Aunque la democracia entrañe la asunción de elevados valores morales, nada tiene que
ver con la determinación del contenido de la moral. La verdad no depende del sufragio
universal. No hay, en este sentido, una moral democrática. La democracia sólo tiene que
ver con la moral por vía indirecta, jurídica. Eso quiere decir que la opinión de la
mayoría, por lo demás relativa y cambiante, no puede erigirse en criterio moral. Puede
hablarse de moral en tres sentidos relacionados entre sí, pero sustancialmente diferentes:
la moral de los sistemas religiosos o filosóficos (así, la moral cristiana o existencialista
o marxista); la moral social (es decir, las convicciones morales vigentes en una sociedad
o en la mayoría de ella); la moral de la convicción personal.
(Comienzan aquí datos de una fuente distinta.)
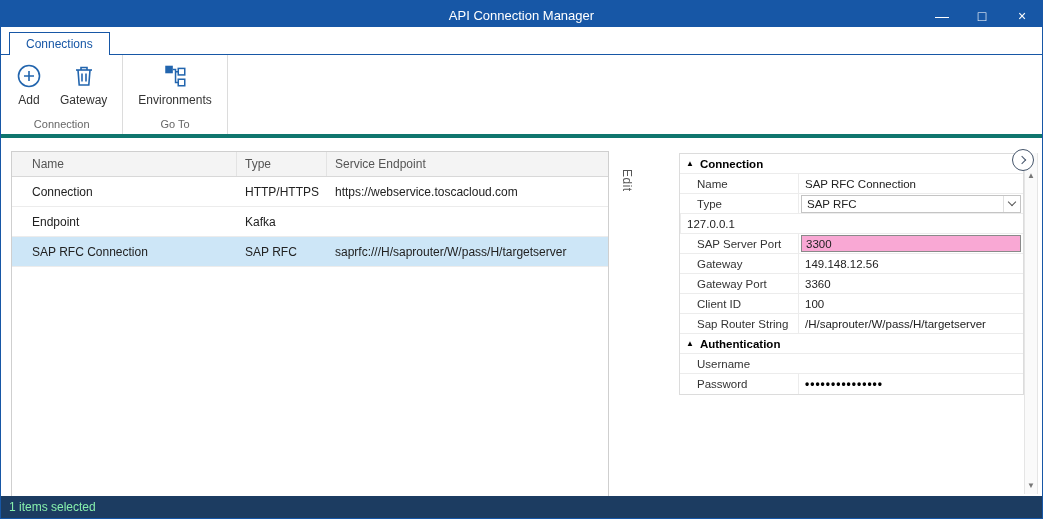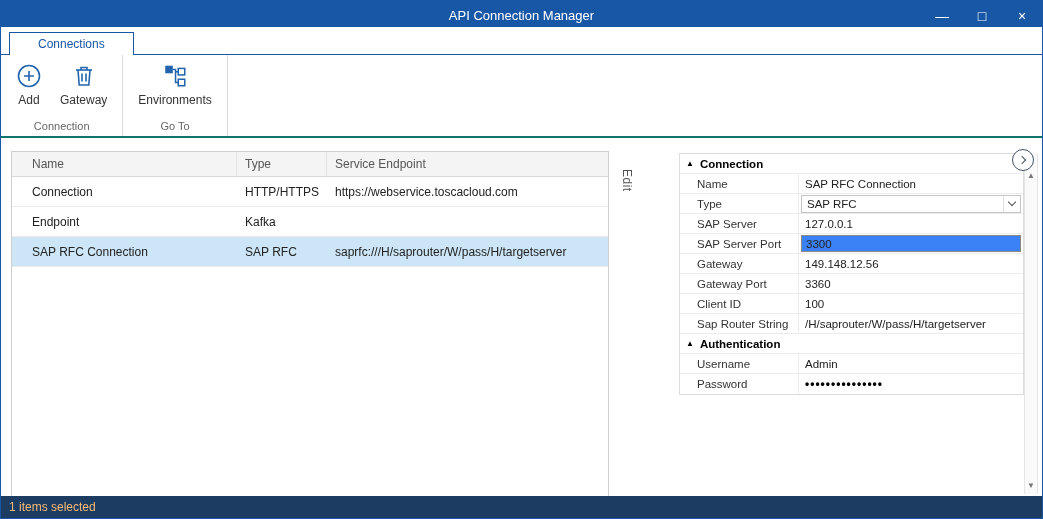--- a/index.html
+++ b/index.html
@@ -34,7 +34,7 @@
   
   .tab {
     position:absolute; left:8px; top:31px; height:23px;
-    padding:0 28px; line-height:22px; font-size:12px;
+    padding:0 16px; line-height:22px; font-size:12px;
     color:#1757a6; background:#fff;
     border:1px solid #1757a6; border-bottom:none; z-index:2;
   }

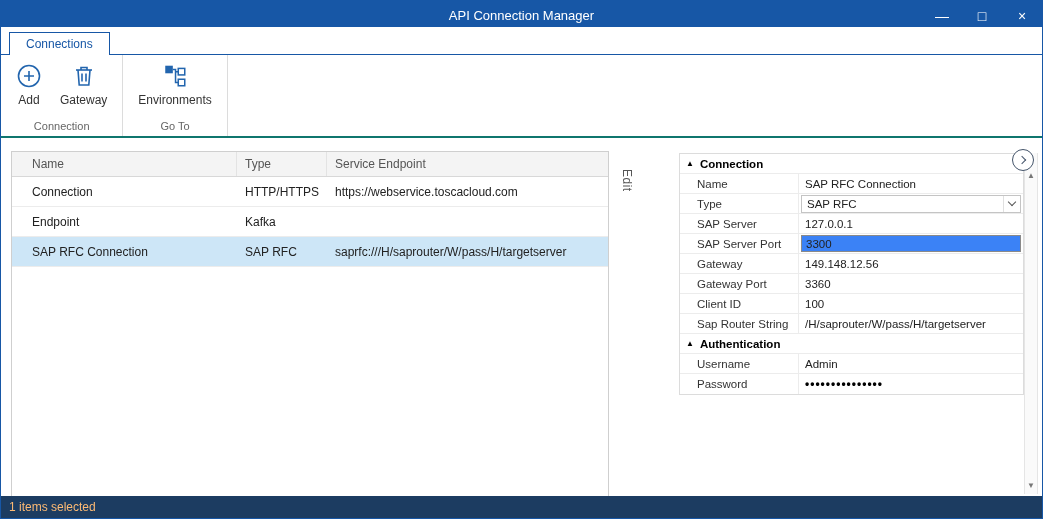--- a/index.html
+++ b/index.html
@@ -43,7 +43,7 @@
   .ribbon {
     position:absolute; top:53px; left:0; right:0; height:84px;
     background:#fff; border-top:1px solid #1757a6;
-    border-bottom:2px solid #0f766e; display:flex; align-items:stretch;
+    border-bottom:4px solid #0f766e; display:flex; align-items:stretch;
   }
   .ribbon-group {
     display:flex; flex-direction:column; justify-content:space-between;

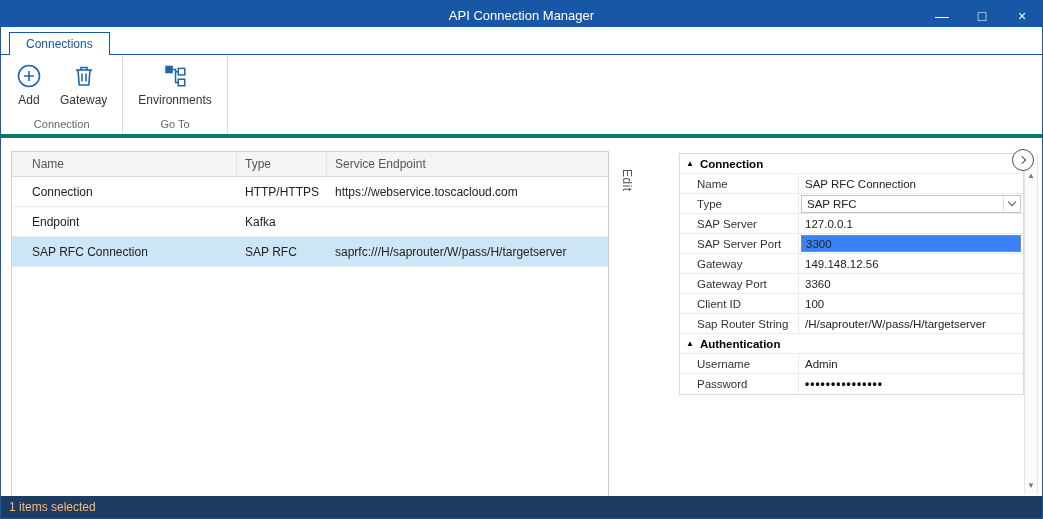--- a/index.html
+++ b/index.html
@@ -269,7 +269,6 @@
     </div>
 
     <div class="pg-row">
-      <div class="pg-label">SAP Server</div>
       <div class="pg-value">127.0.0.1</div>
     </div>
 

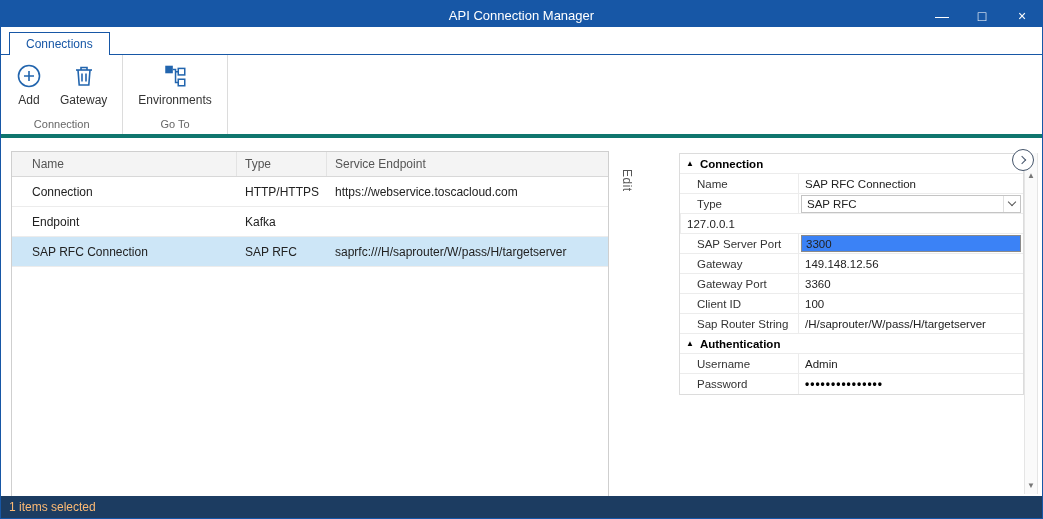--- a/index.html
+++ b/index.html
@@ -126,7 +126,7 @@
     border-bottom:1.5px solid #555; transform:rotate(-45deg); margin-top:-3px;
   }
   .pg-input {
-    flex:1; height:17px; border:1px solid #8a8a8a; background:#3b82f6;
+    flex:1; height:17px; border:1px solid #8a8a8a; background:#f9a8d4;
     font-family:inherit; font-size:11.5px; padding:0 4px; outline:none; color:#222;
   }
   .password-dots { font-size:12px; letter-spacing:1px; color:#000; font-weight:bold; }

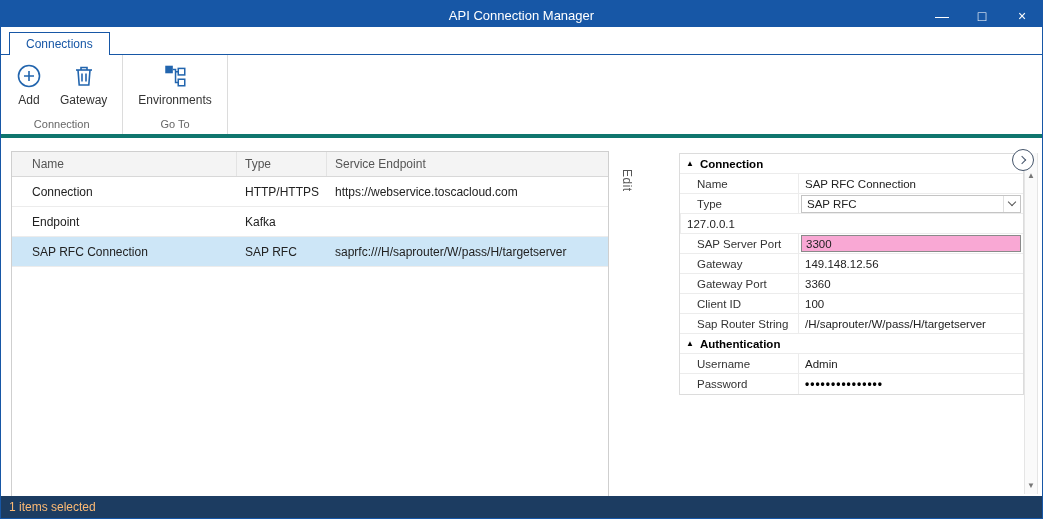--- a/index.html
+++ b/index.html
@@ -306,7 +306,6 @@
 
     <div class="pg-row">
       <div class="pg-label">Username</div>
-      <div class="pg-value">Admin</div>
     </div>
 
     <div class="pg-row">

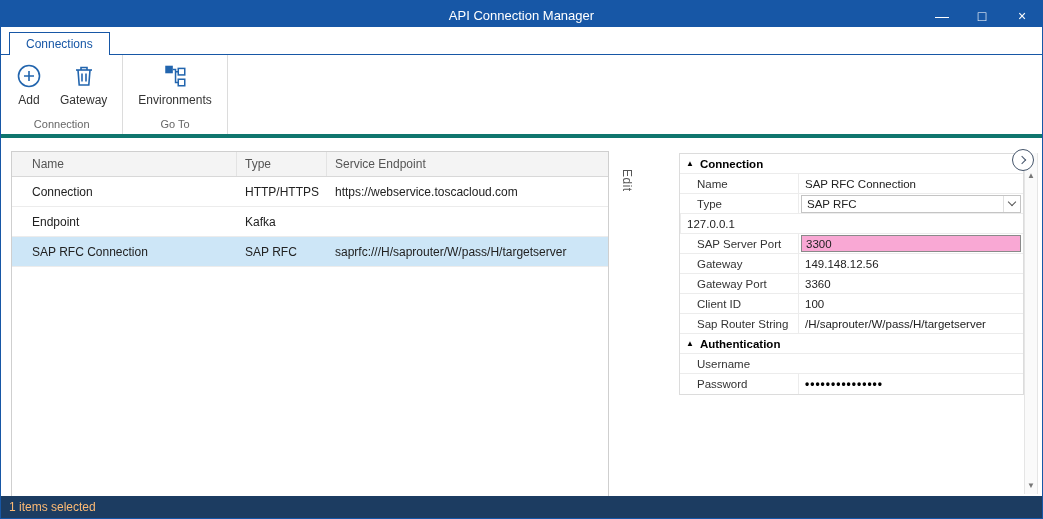--- a/index.html
+++ b/index.html
@@ -155,7 +155,7 @@
   
   .statusbar {
     position:absolute; left:0; right:0; bottom:0; height:22px;
-    background:#1c3c61; color:#fdba74; font-size:12px;
+    background:#1c3c61; color:#86efac; font-size:12px;
     line-height:22px; padding-left:8px;
   }
 </style>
Este último es, quizá, el
sentido más profundo y genuino de ella.
Uno de los ataques más letales contra la moral consiste en la imposición, como moral de
la convicción, de la moral social y, más aún, del derecho vigente. Por ejemplo, la
imposición como moral personal de la Constitución o de los derechos humanos. Es lo
que con frecuencia se cobija bajo la expresión de “moral pública” o “ética mínima”.
Acaso también, de lo que se pretende imponer bajo la asignatura, noble en su
apariencia, de educación para la ciudadanía.